I did, however, feel like I was working undercover. Especially when the emcee started going on about how many people when they go on vacation turn their backs on the world, push the world away — but not the wonderful people who vacation on Martha’s Vineyard. They come here to embrace the world, as evidenced by the SRO audience, who had paid $50 to listen to a conversation on a contentious subject.
This was, of course, not the time to get up and ask if they’d ever thought of embracing Martha’s Vineyard. Most of them wouldn’t have understood the question. But I did think it.
Most of what Ta-Nehisi Coates said was familiar to me from Between the World and Me, “The Case for Reparations,” and “There Is No Post-Racial America,” but since I was surrounded by summer people, the vast majority of them white, I tried to listen like a white summer person. Here’s some of what stood out for me:
- When the larger society looks at the current state of race relations in the U.S., it overestimates the importance of anger and underestimates the importance of fear.
- In traveling to France, Coates had the rare experience of not being immediately categorized by the color of his skin — an experience that white people in the U.S. generally take for granted.
- Of James Baldwin, one of his major influences, Coates noted that Baldwin didn’t address himself particularly to white people. Instead he put his works out there with the open invitation to partake if they wished. The image Coates used was cake: here’s some cake; if you want some, come on over.

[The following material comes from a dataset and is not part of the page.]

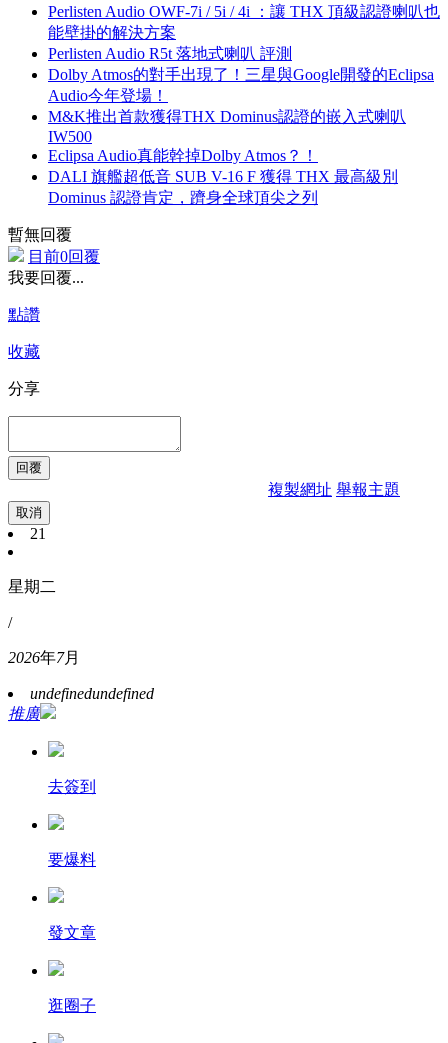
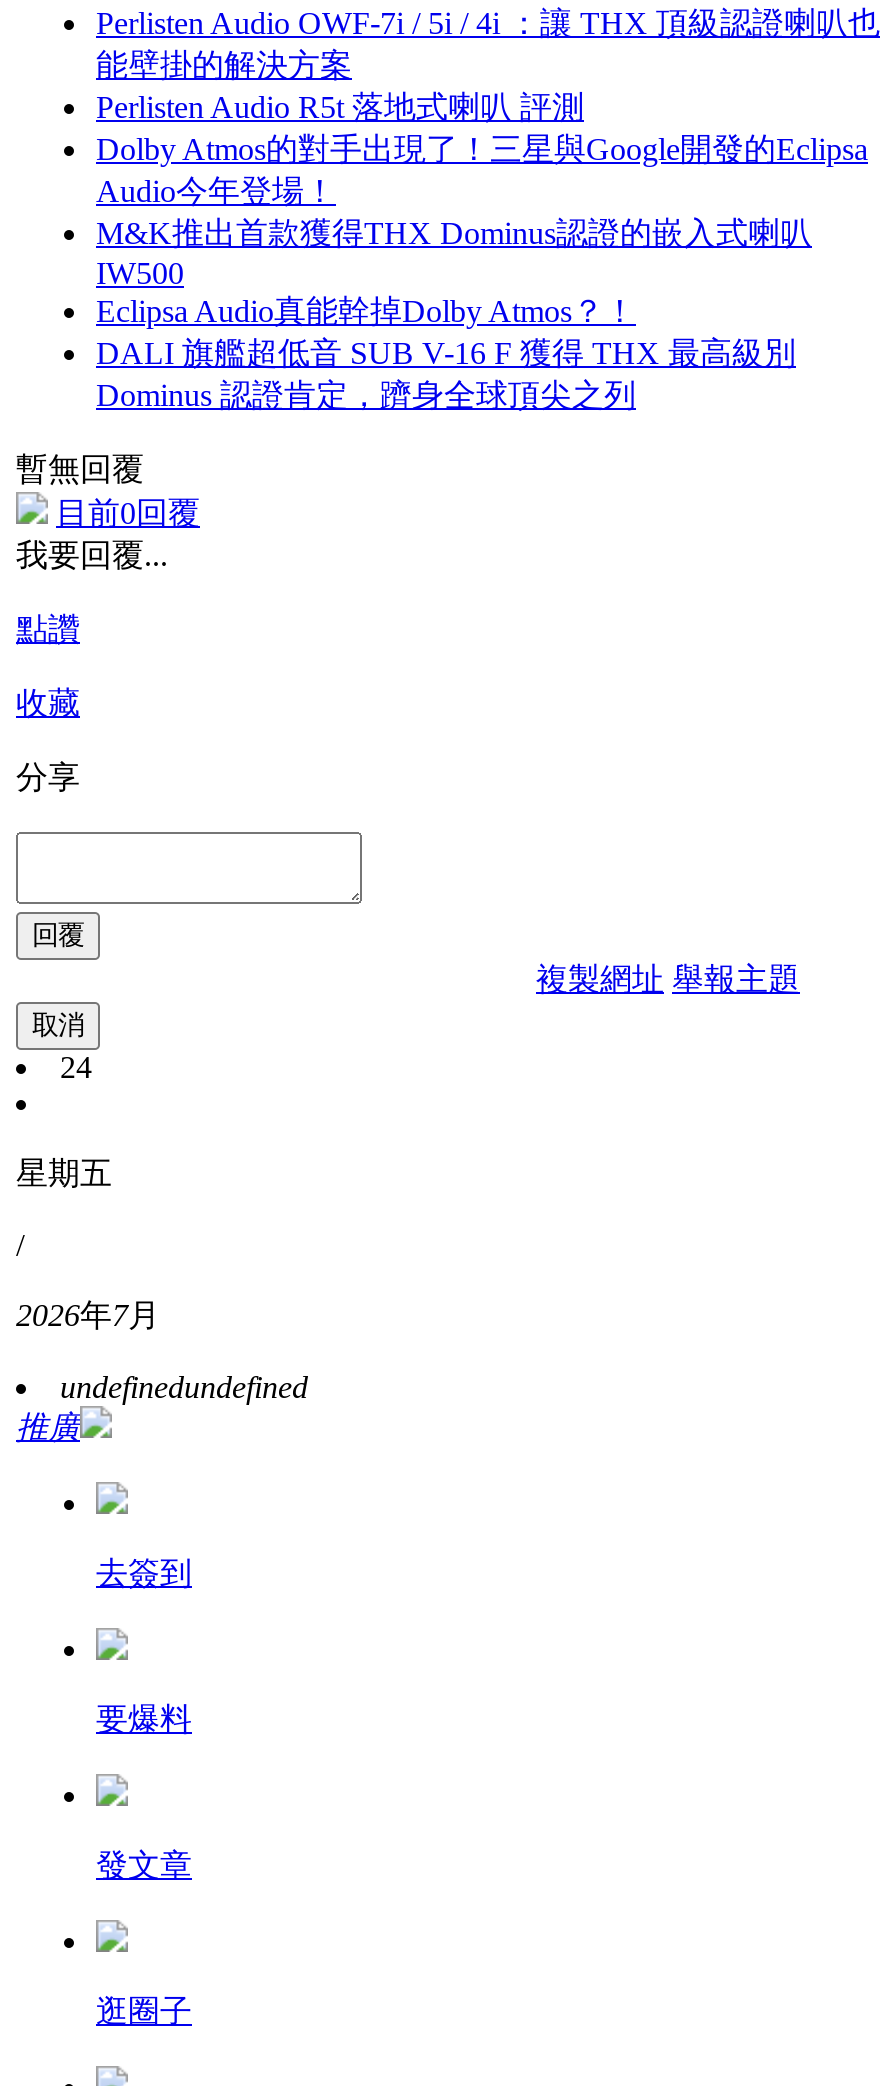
- 21
+ 24

- 星期二
+ 星期五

Mostly, though, I wondered if the summer people were taking in what Coates had to say about “the Dream,” the so-called American Dream. “I have seen that dream all my life,” Coates writes in Between the World and Me. “It is perfect houses with nice lawns. It is Memorial Day cookouts, block associations, and driveways. The Dream is treehouses and Cub Scouts.”

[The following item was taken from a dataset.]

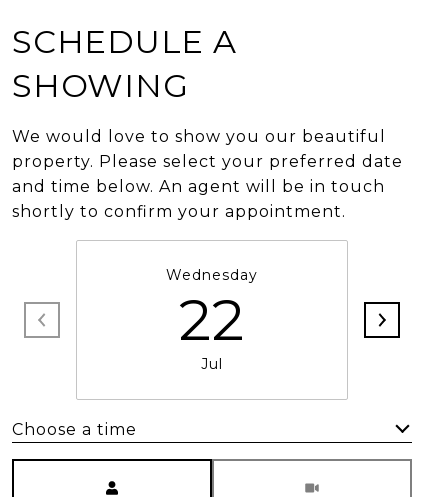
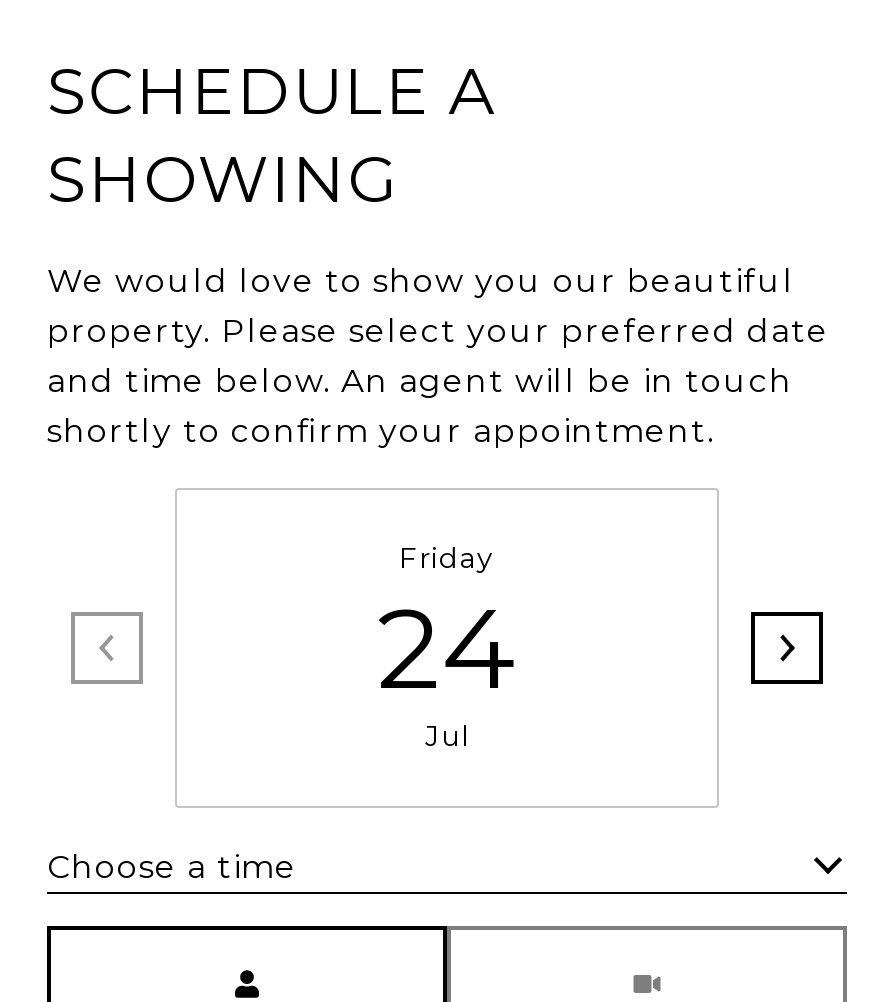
- Wednesday
- 22
+ Friday
+ 24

He writes about “want[ing] to escape into the Dream, to fold my country over my head like a blanket,” then adds: “But this has never been an option because the Dream rests on our backs, the bedding made from our bodies.”

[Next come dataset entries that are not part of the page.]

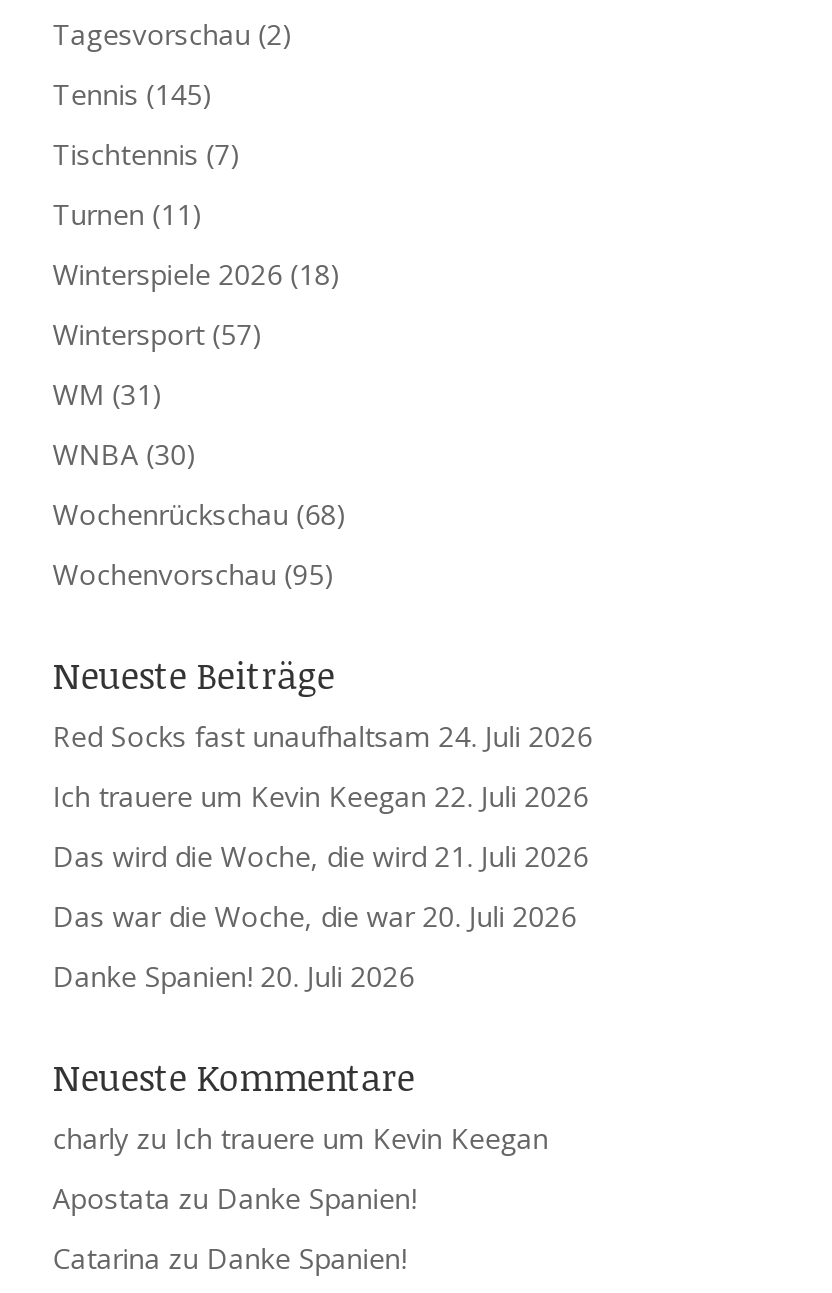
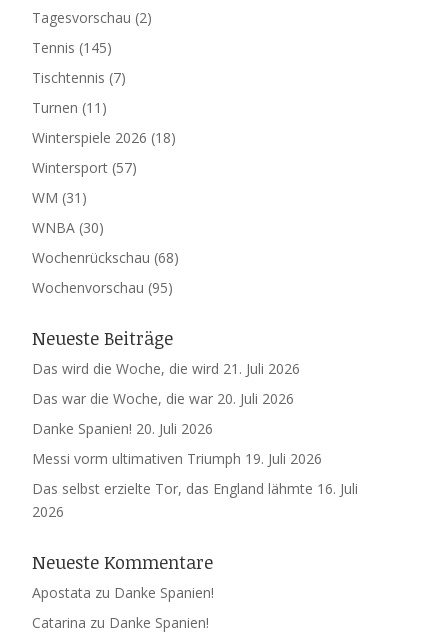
- Red Socks fast unaufhaltsam 24. Juli 2026
- Ich trauere um Kevin Keegan 22. Juli 2026

moved up: Das wird die Woche, die wird 21. Juli 2026 | Das war die Woche, die war 20. Juli 2026 | Danke Spanien! 20. Juli 2026

+ Messi vorm ultimativen Triumph 19. Juli 2026
+ Das selbst erzielte Tor, das England lähmte 16. Juli
+ 2026

moved down: Neueste Kommentare

- charly zu Ich trauere um Kevin Keegan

He did not tell the summer people that the Dream includes vacation homes on Martha’s Vineyard, but it does, and I wonder if they were at least a little uneasy with the thought. I hope so. Reading Coates, and Baldwin, and Audre Lorde, Toni Morrison, and a host of others who write about race and class and sex unsettles me to the core. It presses my finger to a hot burner and holds it there. Of course my finger will burn up if it stays too long on the hot burner, so I have to pull it back, then reach out again, over and over.
Between the World and Me opens with a story: Coates is being interviewed by a white journalist, and the journalist in the end is unable to take in what he’s saying. “It was like she was asking me to awaken her from the most gorgeous dream,” he writes. She asks, he answers — but she doesn’t want to wake up, and because of her privilege she doesn’t have to.
Neither do the summer people who packed the Chilmark Community Center to listen to Ta-Nehisi Coates. They don’t have to hear what he’s saying, The payoff for them is showing how open-minded and liberal they are just by being there. They can hear selectively, just as they see selectively when they come to summer Martha’s Vineyard and barely notice the year-round island.
Coates is now celebrated — often criticized and even trashed, to be sure, but taken seriously — in these lofty circles. I hope he’s able to keep growing and thinking and urging our fingers toward the burner, holding our feet to the fire. And I hope someone’s got his back. That would include all of us who keep listening.
I’m working on an essay tentatively titled “Reading Ta-Nehisi Coates While White — and Feminist.” The working title is a riff on “Listening to Ta-Nehisi Coates While White,” a disappointing column by New York Times journalist David Brooks. This blog post is a detour off the main road but still within hailing distance of it.